Le voyageur immobile qui frissonne en s’aventurant dans le labyrinthe des sites des grands musées, mais qui y passe tant d’heures que sa vie sociale menace ruine, ne pourra pas nous reprocher la chronique d’aujourd’hui.
Il s’agit pourtant d’un très grand musée, l’Art Institute de Chicago
(https://www.artic.edu/), l’un des plus riches des musées américains, qui présente
fièrement son site complètement refondu, et se vante de 52 438 images téléchargeables en très bonne qualité et libres de droits, et de son nouvel outil de recherche d’une grande précision, armé de filtres ingénieux.
Voyons cela.
Faisons honneur au musée en allant flâner dans les
collections d’art américain.
Le bouton «
Show filters » affiche à gauche les catégories qui filtreront la recherche parmi plus de 100 000 objets catalogués.
Le critère «
Départements du musée » semble le plus pertinent. Mais l’appui sur le bouton d’un critère n’affiche pas la liste complète des éléments disponibles mais une zone de recherche où il faut saisir une expression, en anglais.
Soit. Entrons le mot «
American », et cochons l’élément «
American art » qui apparait alors et réduit la requête à 2604 objets. Une première page de 50 vignettes s’affiche automatiquement après quelques secondes, qui deviendront vite énervantes dans les recherches à plusieurs critères, car au moindre clic sur la page elles empêchent toute autre fonction. Patientons.
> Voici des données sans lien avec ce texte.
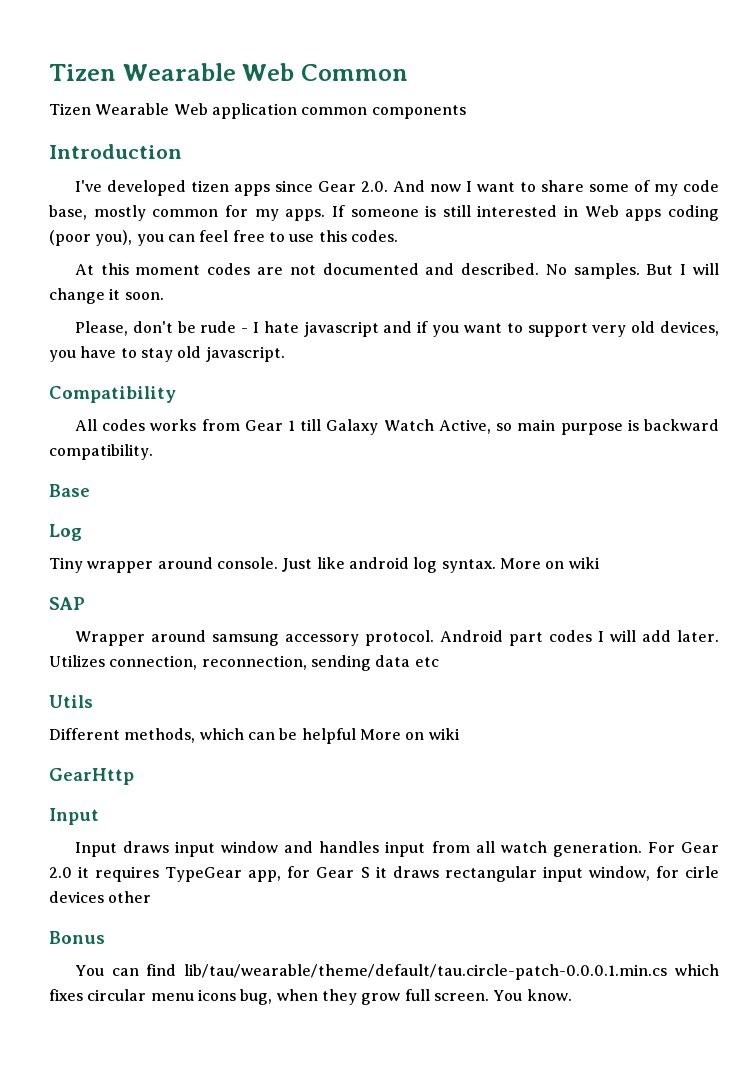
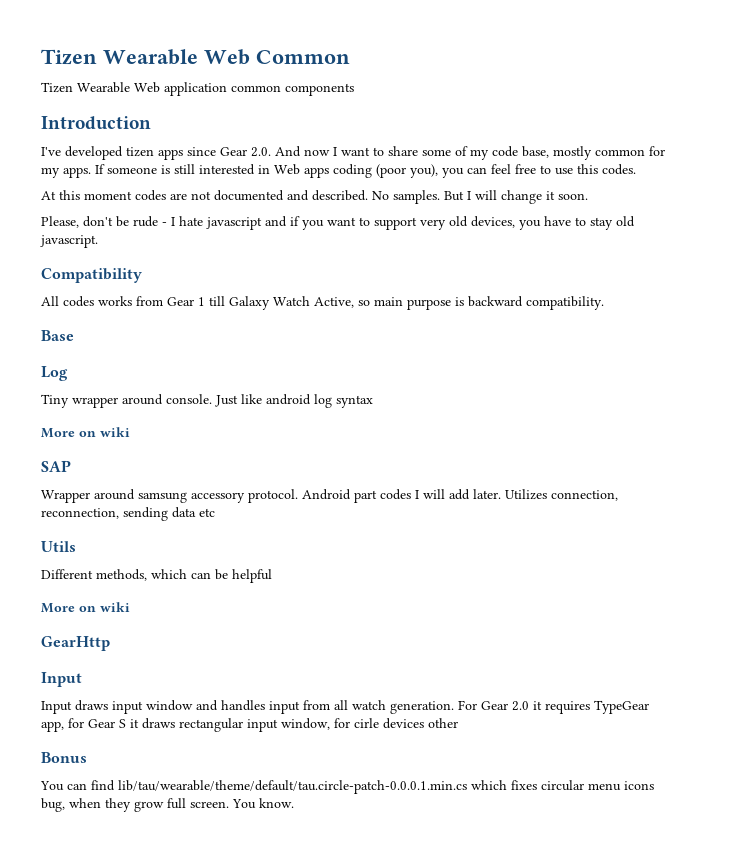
- Just like android log syntax. More on wiki
+ Just like android log syntax
+ More on wiki
- Different methods, which can be helpful More on wiki
+ Different methods, which can be helpful
+ More on wiki

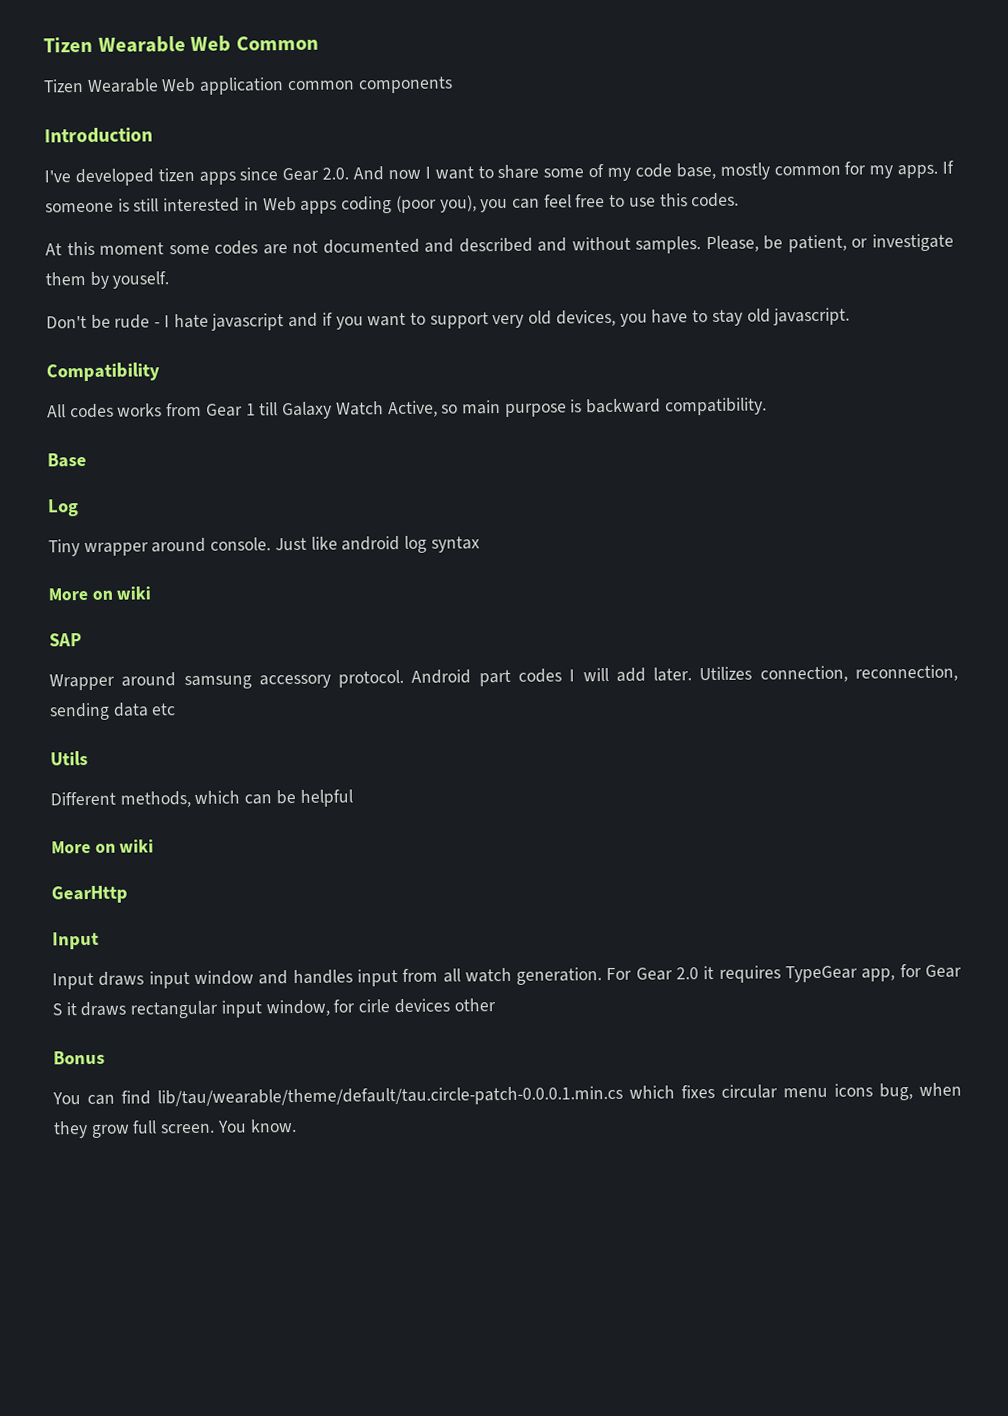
- At this moment codes are not documented and described. No samples. But I will change it soon.
- Please, don't be rude - I hate javascript and if you want to support very old devices, you have to stay old javascript.
+ At this moment some codes are not documented and described and without samples. Please, be patient, or investigate them by youself.
+ Don't be rude - I hate javascript and if you want to support very old devices, you have to stay old javascript.

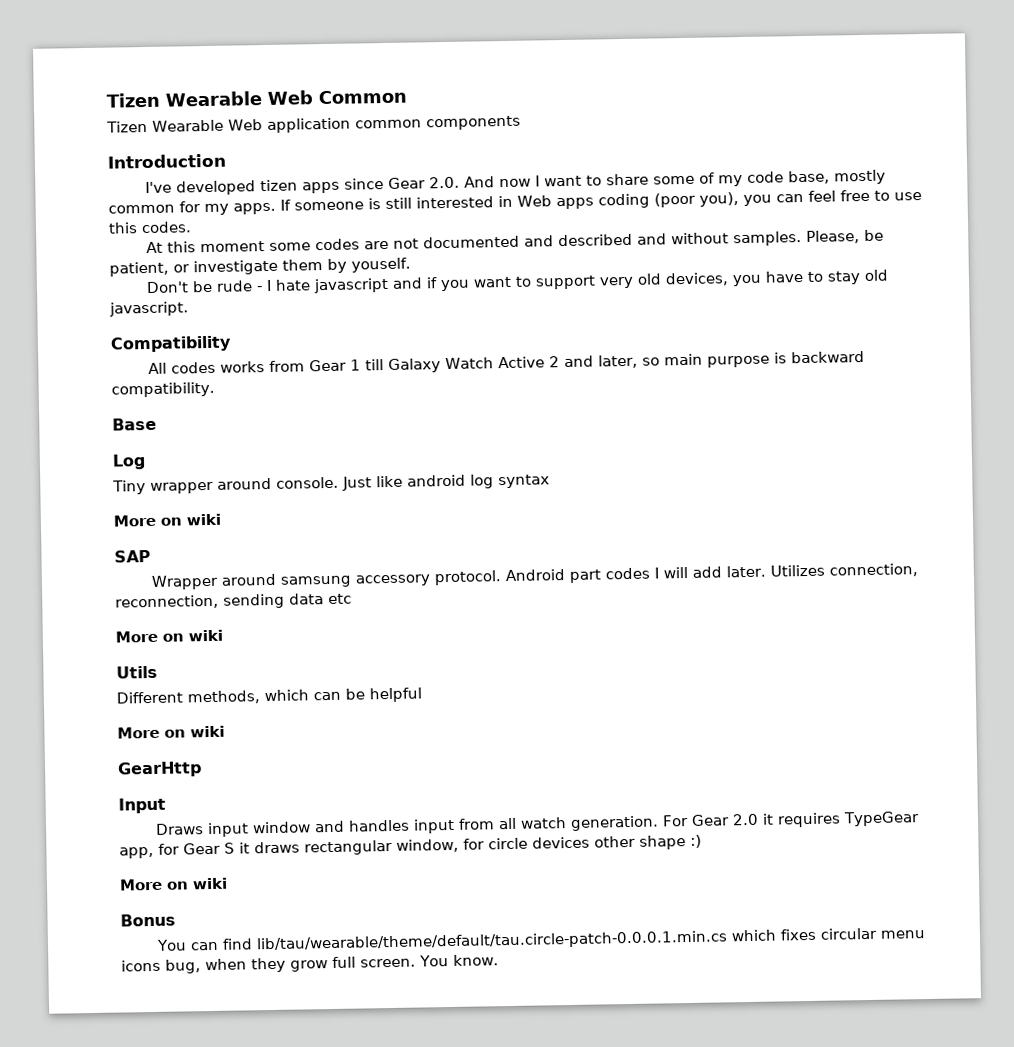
- All codes works from Gear 1 till Galaxy Watch Active, so main purpose is backward compatibility.
+ All codes works from Gear 1 till Galaxy Watch Active 2 and later, so main purpose is backward compatibility.
  Utilizes connection, reconnection, sending data etc
+ More on wiki
- Input draws input window and handles input from all watch generation.
+ Draws input window and handles input from all watch generation.
- For Gear 2.0 it requires TypeGear app, for Gear S it draws rectangular input window, for cirle devices other
+ For Gear 2.0 it requires TypeGear app, for Gear S it draws rectangular window, for circle devices other shape :)
+ More on wiki

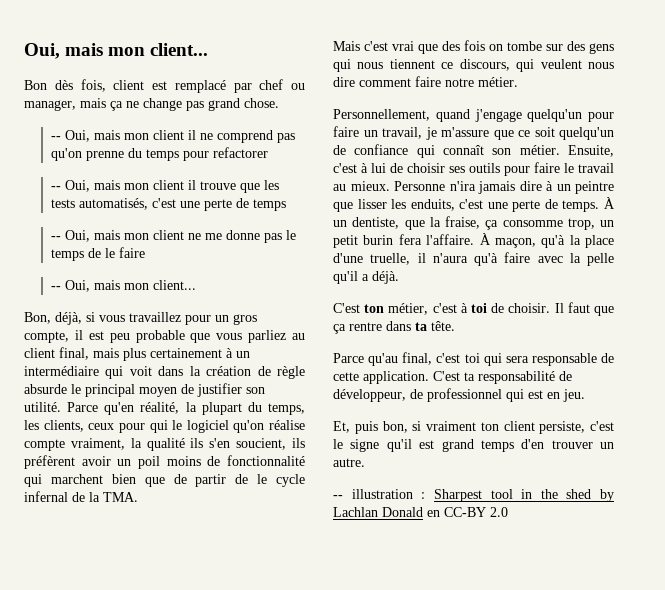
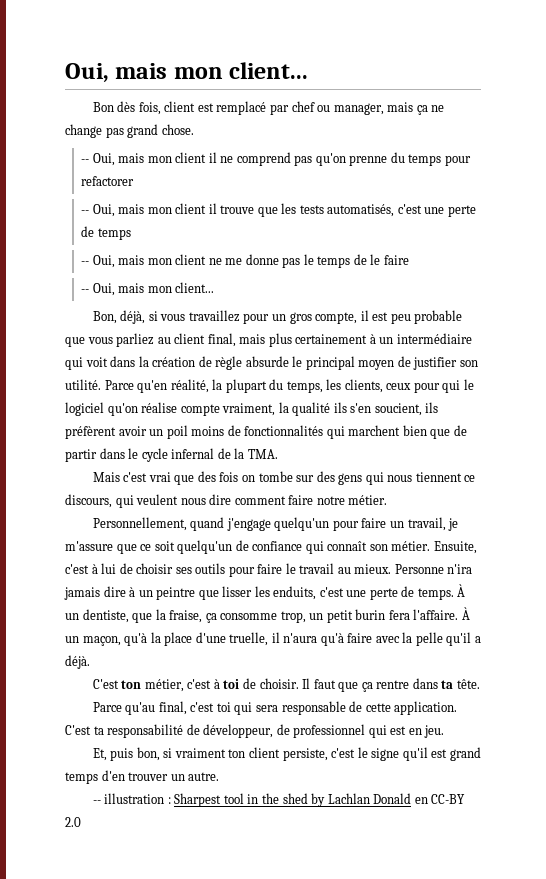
- Parce qu'en réalité, la plupart du temps, les clients, ceux pour qui le logiciel qu'on réalise compte vraiment, la qualité ils s'en soucient, ils préfèrent avoir un poil moins de fonctionnalité qui marchent bien que de partir de le cycle infernal de la TMA.
+ Parce qu'en réalité, la plupart du temps, les clients, ceux pour qui le logiciel qu'on réalise compte vraiment, la qualité ils s'en soucient, ils préfèrent avoir un poil moins de fonctionnalités qui marchent bien que de partir dans le cycle infernal de la TMA.
- À maçon, qu'à la place d'une truelle, il n'aura qu'à faire avec la pelle qu'il a déjà.
+ À un maçon, qu'à la place d'une truelle, il n'aura qu'à faire avec la pelle qu'il a déjà.

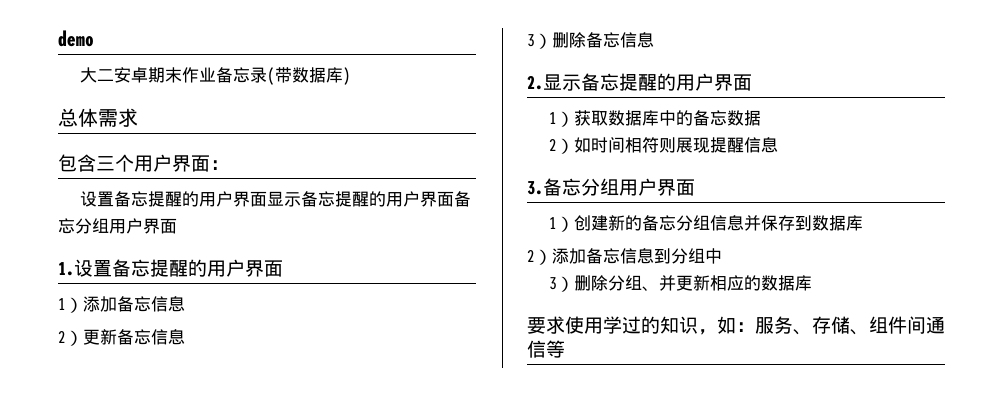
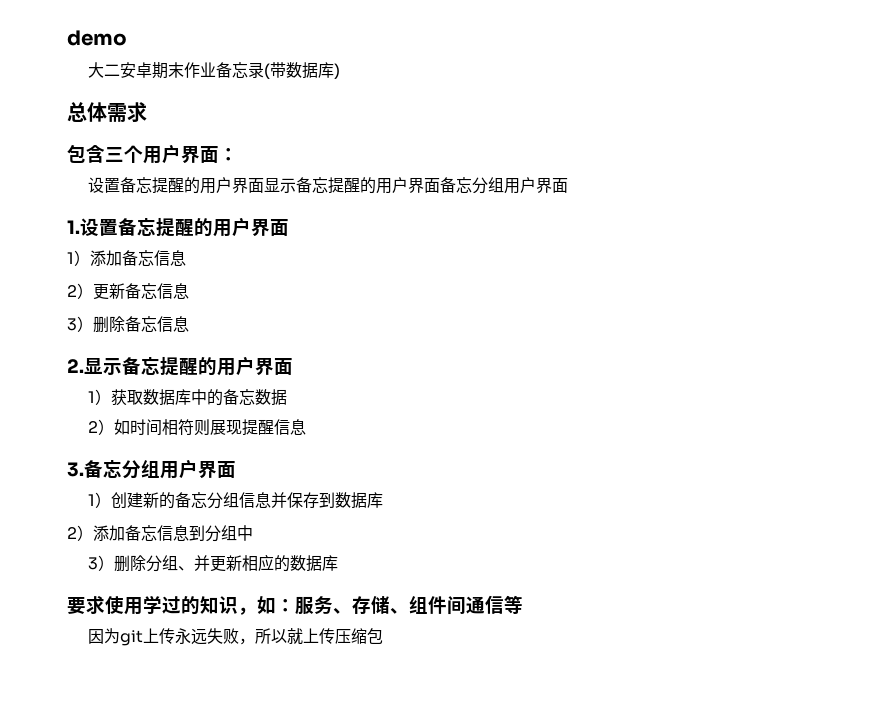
+ 因为git上传永远失败，所以就上传压缩包

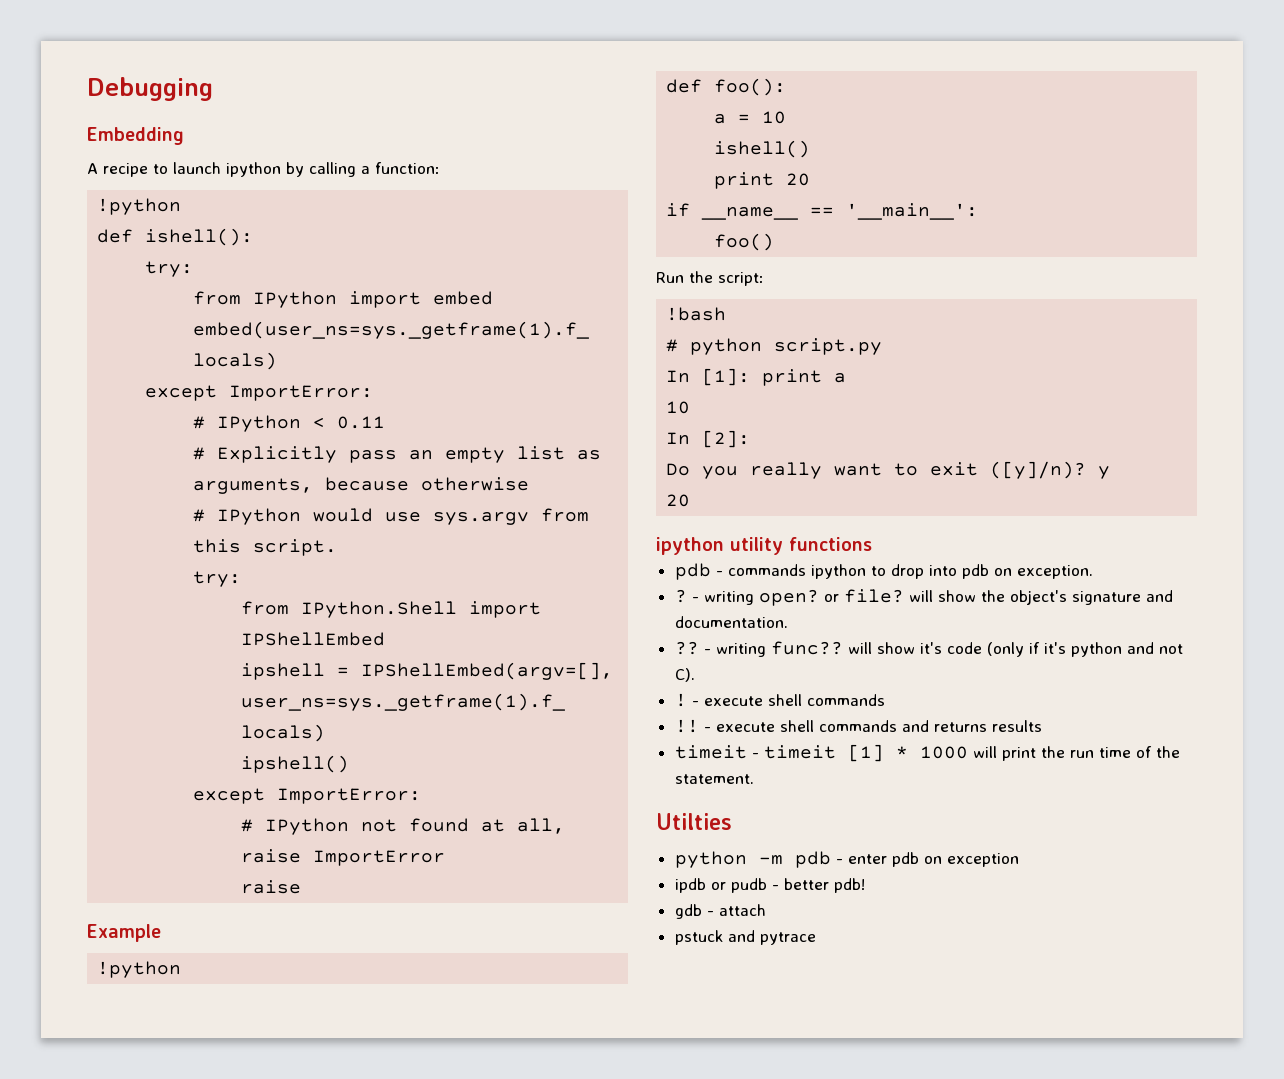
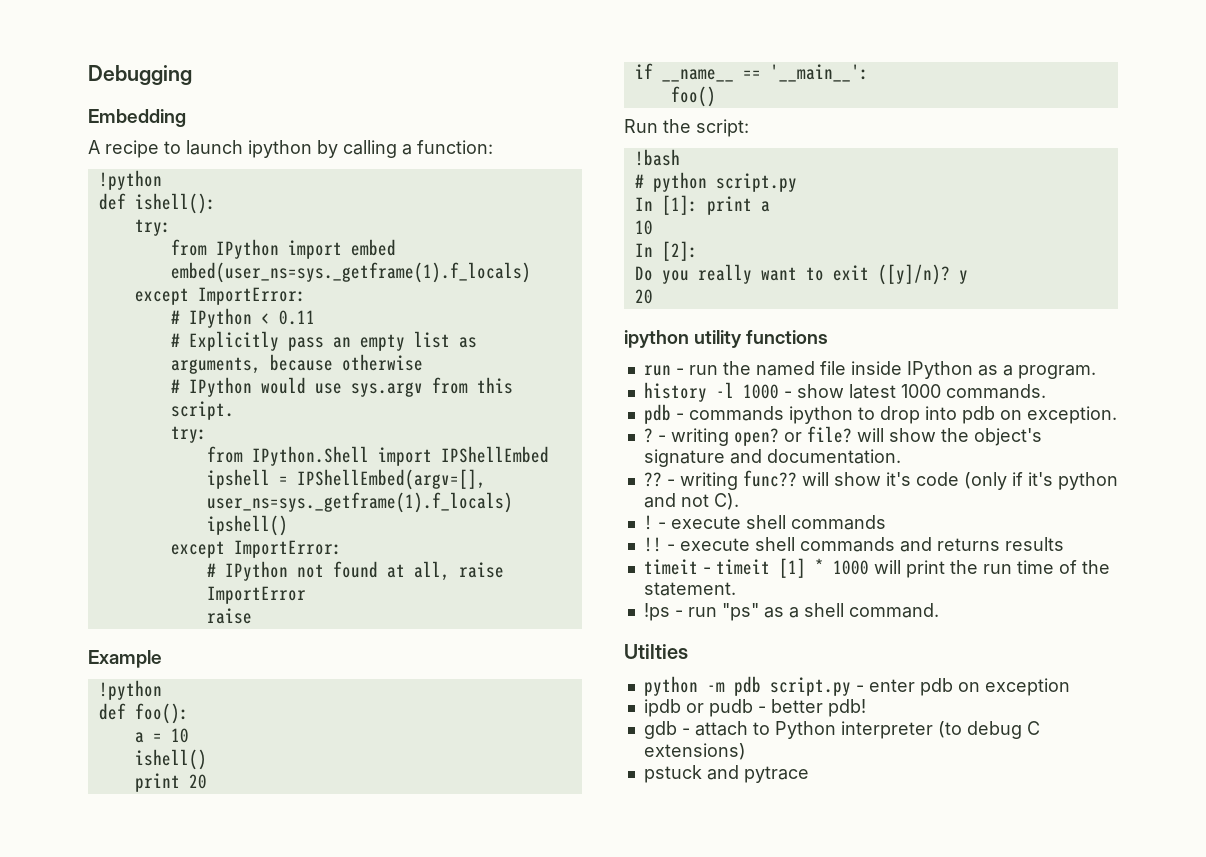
+ run - run the named file inside IPython as a program.
+ history -l 1000 - show latest 1000 commands.
+ !ps - run "ps" as a shell command.
- python -m pdb - enter pdb on exception
+ python -m pdb script.py - enter pdb on exception
- gdb - attach
+ gdb - attach to Python interpreter (to debug C extensions)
Promenons-nous enfin parmi les vignettes de l’art américain. Ici commencent les vrais problèmes d’ergonomie, car le site ne sait pas paginer correctement les résultats d’une recherche. Or notre exploration promet 53 pages de vignettes
(2604 divisés par 50). Ainsi pour voir les dernières images de la catégorie «
Art américain » on devra appuyer 52 fois sur le bouton «
Load more »
(en afficher plus), et attendre 5 à 10 secondes entre chaque appui pour afficher, à chaque fois, la page suivante additionnée de toutes les précédentes. La 53ème page, très longue, comprendra donc, si le navigateur n’a pas rendu l’âme entre-temps, l’ensemble des 2604 vignettes.
L’opération complète demandera 15 à 20 minutes.
Quatre conseils et informations pour ne pas en arriver à une geste définitif :
• Si pendant une longue requête, une vignette attire votre attention, n’oubliez pas de «
l’ouvrir dans un nouvel onglet », sans quoi, en voulant retourner à la page précédente, vous seriez condamné à reprendre le chargement à partir d’une page choisie semble-t-il aléatoirement.
• Ne demandez pas le classement des résultats de recherche
par nom d’artiste, c'est inutile. Les tris par artiste se font à
l’absurde façon anglo-saxonne, dans l’ordre alphabétique des prénoms !
• Si vous utilisez la fonction de recherche globale sans l’emploi des filtres, et souhaitez par exemple savoir si le musée héberge des œuvres d’Henri Taurel, le site vous
proposera, parmi d'autres objets approximatifs, tous ceux qui figurent des tortues. Parce que
Tortue en anglais s’écrit
Turtle et que l’Art Institute considère qu’emporté par l’émotion et ébloui par la sublimité de son ergonomie vous avez raté la moitié des touches de votre clavier en entrant votre requête. Alors il vous a obligeamment corrigé, ce qui ravira peut-être un dadaïste dilettante ou un oulipien à la retraite.
• Enfin ne vous attendez pas à trouver là de bonnes reproductions des œuvres dont l’auteur n’est pas entièrement décomposé. Une conception extensive du droit d’auteur y est résolument respectée.
Grant Wood par exemple, qui est dans le domaine public en Europe depuis 2013, ne l’est pas aux États-Unis. Toutes ses gravures sont reproduites au format d’une
carte postale, et seul le fameux tableau «
American Gothic » peut être agrandi et détaillé (mais pas téléchargé). C’est parce qu’il est devenu, comme «
Le monde de Christina » d’Andrew
Wyeth, une icône de l’Amérique courageuse et prospère, et qu’il eut été humiliant de présenter l’une des « Joconde » du musée aux dimensions d’un timbre poste.